RECORDS FOR THIS EXERCISE: Begin

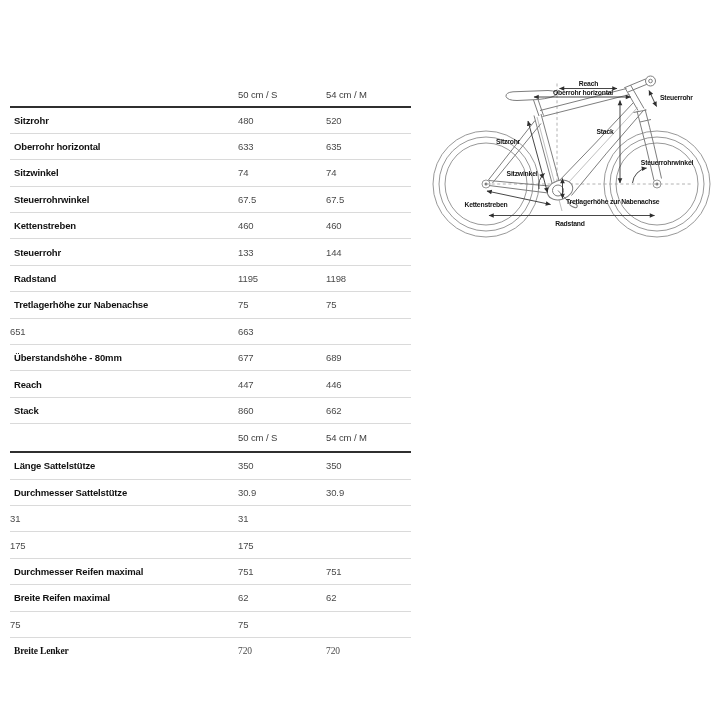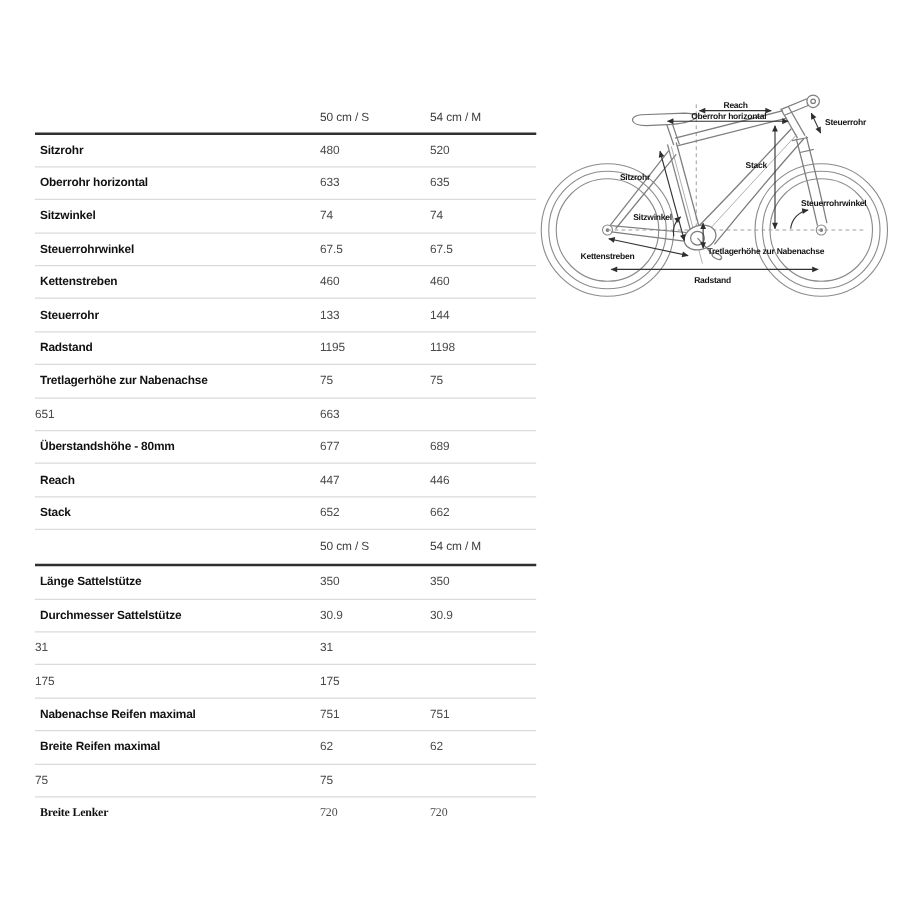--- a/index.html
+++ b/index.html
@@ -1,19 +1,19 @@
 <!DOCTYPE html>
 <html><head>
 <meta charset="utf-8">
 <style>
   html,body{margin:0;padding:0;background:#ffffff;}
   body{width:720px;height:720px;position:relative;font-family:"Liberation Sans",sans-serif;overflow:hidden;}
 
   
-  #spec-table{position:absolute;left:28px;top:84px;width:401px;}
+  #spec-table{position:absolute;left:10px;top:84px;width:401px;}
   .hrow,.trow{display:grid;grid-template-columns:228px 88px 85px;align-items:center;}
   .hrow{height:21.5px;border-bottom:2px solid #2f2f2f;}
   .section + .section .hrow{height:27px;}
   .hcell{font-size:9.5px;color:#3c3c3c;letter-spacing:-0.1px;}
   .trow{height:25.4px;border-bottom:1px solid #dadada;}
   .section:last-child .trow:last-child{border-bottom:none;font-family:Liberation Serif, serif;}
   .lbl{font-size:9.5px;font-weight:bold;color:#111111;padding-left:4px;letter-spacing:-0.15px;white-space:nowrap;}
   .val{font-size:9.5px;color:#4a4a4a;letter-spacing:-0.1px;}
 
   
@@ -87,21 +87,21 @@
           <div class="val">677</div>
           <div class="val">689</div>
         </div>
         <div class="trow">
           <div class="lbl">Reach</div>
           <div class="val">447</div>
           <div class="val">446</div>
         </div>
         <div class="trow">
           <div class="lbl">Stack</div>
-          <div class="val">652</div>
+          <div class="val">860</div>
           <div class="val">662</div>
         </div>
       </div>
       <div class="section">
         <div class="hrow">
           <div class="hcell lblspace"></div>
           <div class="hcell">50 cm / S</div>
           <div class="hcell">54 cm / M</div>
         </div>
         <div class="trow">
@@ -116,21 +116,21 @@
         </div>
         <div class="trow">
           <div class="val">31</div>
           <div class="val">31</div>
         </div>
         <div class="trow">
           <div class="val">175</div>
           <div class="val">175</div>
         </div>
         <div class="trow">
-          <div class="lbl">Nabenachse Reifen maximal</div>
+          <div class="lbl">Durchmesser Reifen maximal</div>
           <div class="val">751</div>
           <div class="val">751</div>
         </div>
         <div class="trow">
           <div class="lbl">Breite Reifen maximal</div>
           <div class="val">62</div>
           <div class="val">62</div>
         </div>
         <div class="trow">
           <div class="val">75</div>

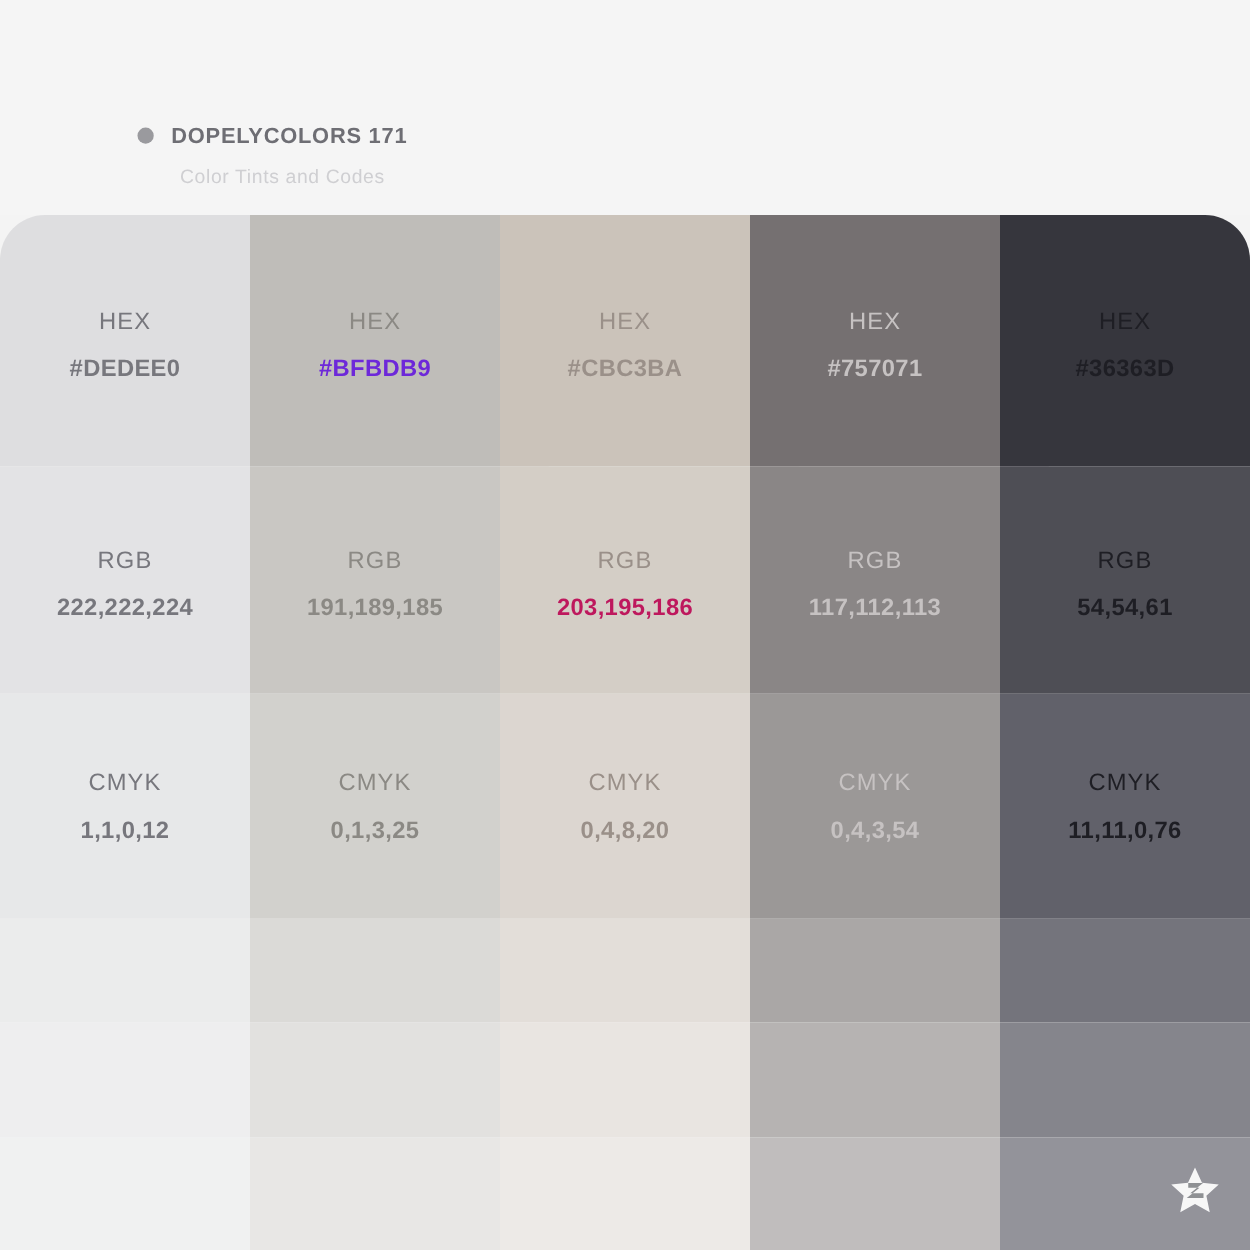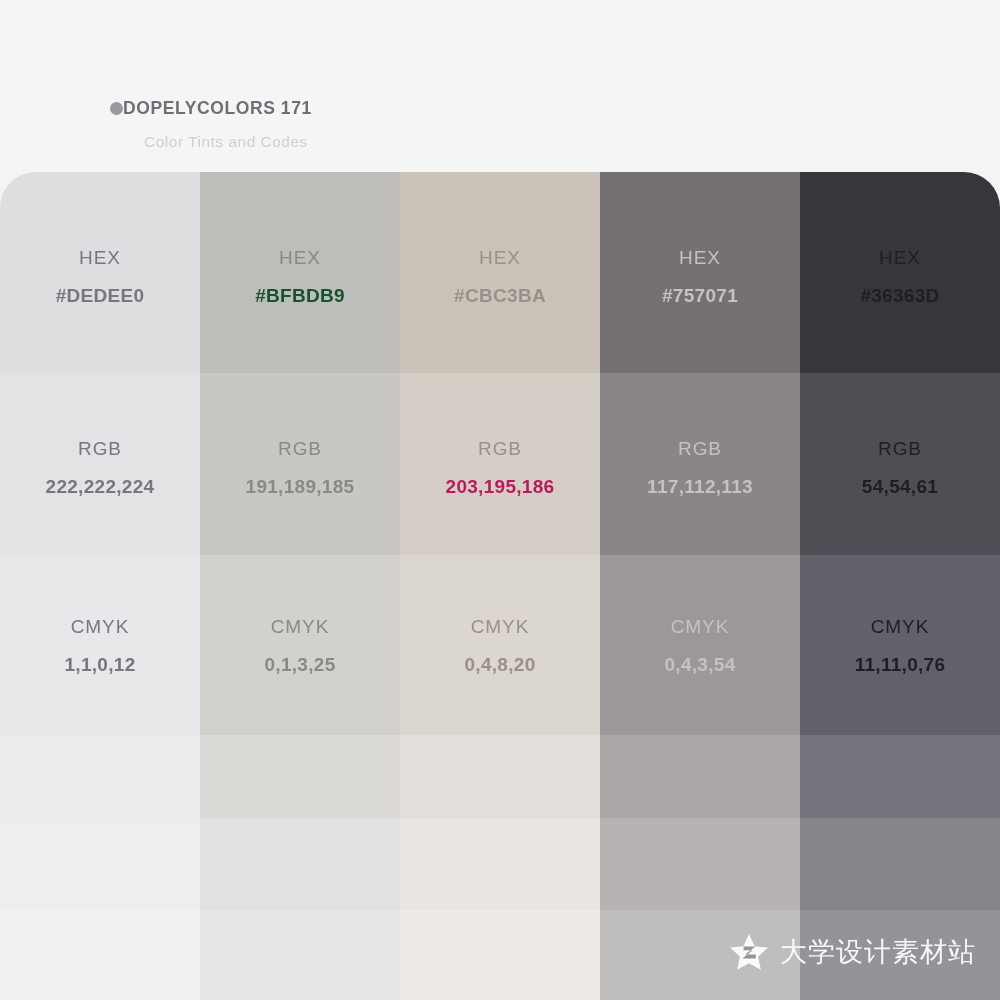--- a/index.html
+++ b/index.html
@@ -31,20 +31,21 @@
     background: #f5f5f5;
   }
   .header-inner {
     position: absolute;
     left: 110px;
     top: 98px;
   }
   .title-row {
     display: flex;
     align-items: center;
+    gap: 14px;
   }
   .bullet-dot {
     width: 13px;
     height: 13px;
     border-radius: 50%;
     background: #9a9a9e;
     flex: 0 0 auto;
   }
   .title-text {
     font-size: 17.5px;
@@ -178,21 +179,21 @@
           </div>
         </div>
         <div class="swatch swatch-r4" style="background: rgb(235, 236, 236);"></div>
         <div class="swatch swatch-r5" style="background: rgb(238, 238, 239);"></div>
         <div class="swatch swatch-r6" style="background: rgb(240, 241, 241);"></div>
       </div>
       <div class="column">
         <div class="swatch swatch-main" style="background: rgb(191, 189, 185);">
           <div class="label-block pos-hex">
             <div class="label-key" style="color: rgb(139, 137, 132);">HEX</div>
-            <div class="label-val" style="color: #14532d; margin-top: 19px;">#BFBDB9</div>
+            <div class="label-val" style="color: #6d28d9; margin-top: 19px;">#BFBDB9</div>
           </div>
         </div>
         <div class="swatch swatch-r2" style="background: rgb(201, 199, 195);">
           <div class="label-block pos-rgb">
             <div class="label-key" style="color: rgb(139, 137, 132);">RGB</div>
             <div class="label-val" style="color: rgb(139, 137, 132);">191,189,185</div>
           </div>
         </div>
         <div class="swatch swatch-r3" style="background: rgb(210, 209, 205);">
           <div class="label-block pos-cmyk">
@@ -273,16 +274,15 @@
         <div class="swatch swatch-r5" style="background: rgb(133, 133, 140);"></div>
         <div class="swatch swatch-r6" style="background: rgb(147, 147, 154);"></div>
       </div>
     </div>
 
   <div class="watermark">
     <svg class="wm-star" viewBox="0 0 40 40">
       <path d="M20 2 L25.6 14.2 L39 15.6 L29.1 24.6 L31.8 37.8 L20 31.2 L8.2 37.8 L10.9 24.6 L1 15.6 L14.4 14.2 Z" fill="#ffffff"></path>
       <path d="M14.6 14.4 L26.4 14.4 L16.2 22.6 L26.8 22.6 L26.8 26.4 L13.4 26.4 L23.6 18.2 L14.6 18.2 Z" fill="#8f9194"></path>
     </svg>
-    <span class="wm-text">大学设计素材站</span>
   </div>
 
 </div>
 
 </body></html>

RECORDS FOR THIS EXERCISE: End

§ REQUIREMENT:
Could you restate the material word for word, skipping any pictures it holds?

§ SOLUTION:
--- a/index.html
+++ b/index.html
@@ -1,19 +1,19 @@
 <!DOCTYPE html>
 <html><head>
 <meta charset="utf-8">
 <style>
   html,body{margin:0;padding:0;background:#ffffff;}
   body{width:720px;height:720px;position:relative;font-family:"Liberation Sans",sans-serif;overflow:hidden;}
 
   
-  #spec-table{position:absolute;left:28px;top:84px;width:401px;}
+  #spec-table{position:absolute;left:10px;top:84px;width:401px;}
   .hrow,.trow{display:grid;grid-template-columns:228px 88px 85px;align-items:center;}
   .hrow{height:21.5px;border-bottom:2px solid #2f2f2f;}
   .section + .section .hrow{height:27px;}
   .hcell{font-size:9.5px;color:#3c3c3c;letter-spacing:-0.1px;}
   .trow{height:25.4px;border-bottom:1px solid #dadada;}
   .section:last-child .trow:last-child{border-bottom:none;font-family:Liberation Serif, serif;}
   .lbl{font-size:9.5px;font-weight:bold;color:#111111;padding-left:4px;letter-spacing:-0.15px;white-space:nowrap;}
   .val{font-size:9.5px;color:#4a4a4a;letter-spacing:-0.1px;}
 
   
@@ -87,21 +87,21 @@
           <div class="val">677</div>
           <div class="val">689</div>
         </div>
         <div class="trow">
           <div class="lbl">Reach</div>
           <div class="val">447</div>
           <div class="val">446</div>
         </div>
         <div class="trow">
           <div class="lbl">Stack</div>
-          <div class="val">652</div>
+          <div class="val">860</div>
           <div class="val">662</div>
         </div>
       </div>
       <div class="section">
         <div class="hrow">
           <div class="hcell lblspace"></div>
           <div class="hcell">50 cm / S</div>
           <div class="hcell">54 cm / M</div>
         </div>
         <div class="trow">
@@ -116,21 +116,21 @@
         </div>
         <div class="trow">
           <div class="val">31</div>
           <div class="val">31</div>
         </div>
         <div class="trow">
           <div class="val">175</div>
           <div class="val">175</div>
         </div>
         <div class="trow">
-          <div class="lbl">Nabenachse Reifen maximal</div>
+          <div class="lbl">Durchmesser Reifen maximal</div>
           <div class="val">751</div>
           <div class="val">751</div>
         </div>
         <div class="trow">
           <div class="lbl">Breite Reifen maximal</div>
           <div class="val">62</div>
           <div class="val">62</div>
         </div>
         <div class="trow">
           <div class="val">75</div>

--- a/index.html
+++ b/index.html
@@ -31,20 +31,21 @@
     background: #f5f5f5;
   }
   .header-inner {
     position: absolute;
     left: 110px;
     top: 98px;
   }
   .title-row {
     display: flex;
     align-items: center;
+    gap: 14px;
   }
   .bullet-dot {
     width: 13px;
     height: 13px;
     border-radius: 50%;
     background: #9a9a9e;
     flex: 0 0 auto;
   }
   .title-text {
     font-size: 17.5px;
@@ -178,21 +179,21 @@
           </div>
         </div>
         <div class="swatch swatch-r4" style="background: rgb(235, 236, 236);"></div>
         <div class="swatch swatch-r5" style="background: rgb(238, 238, 239);"></div>
         <div class="swatch swatch-r6" style="background: rgb(240, 241, 241);"></div>
       </div>
       <div class="column">
         <div class="swatch swatch-main" style="background: rgb(191, 189, 185);">
           <div class="label-block pos-hex">
             <div class="label-key" style="color: rgb(139, 137, 132);">HEX</div>
-            <div class="label-val" style="color: #14532d; margin-top: 19px;">#BFBDB9</div>
+            <div class="label-val" style="color: #6d28d9; margin-top: 19px;">#BFBDB9</div>
           </div>
         </div>
         <div class="swatch swatch-r2" style="background: rgb(201, 199, 195);">
           <div class="label-block pos-rgb">
             <div class="label-key" style="color: rgb(139, 137, 132);">RGB</div>
             <div class="label-val" style="color: rgb(139, 137, 132);">191,189,185</div>
           </div>
         </div>
         <div class="swatch swatch-r3" style="background: rgb(210, 209, 205);">
           <div class="label-block pos-cmyk">
@@ -273,16 +274,15 @@
         <div class="swatch swatch-r5" style="background: rgb(133, 133, 140);"></div>
         <div class="swatch swatch-r6" style="background: rgb(147, 147, 154);"></div>
       </div>
     </div>
 
   <div class="watermark">
     <svg class="wm-star" viewBox="0 0 40 40">
       <path d="M20 2 L25.6 14.2 L39 15.6 L29.1 24.6 L31.8 37.8 L20 31.2 L8.2 37.8 L10.9 24.6 L1 15.6 L14.4 14.2 Z" fill="#ffffff"></path>
       <path d="M14.6 14.4 L26.4 14.4 L16.2 22.6 L26.8 22.6 L26.8 26.4 L13.4 26.4 L23.6 18.2 L14.6 18.2 Z" fill="#8f9194"></path>
     </svg>
-    <span class="wm-text">大学设计素材站</span>
   </div>
 
 </div>
 
 </body></html>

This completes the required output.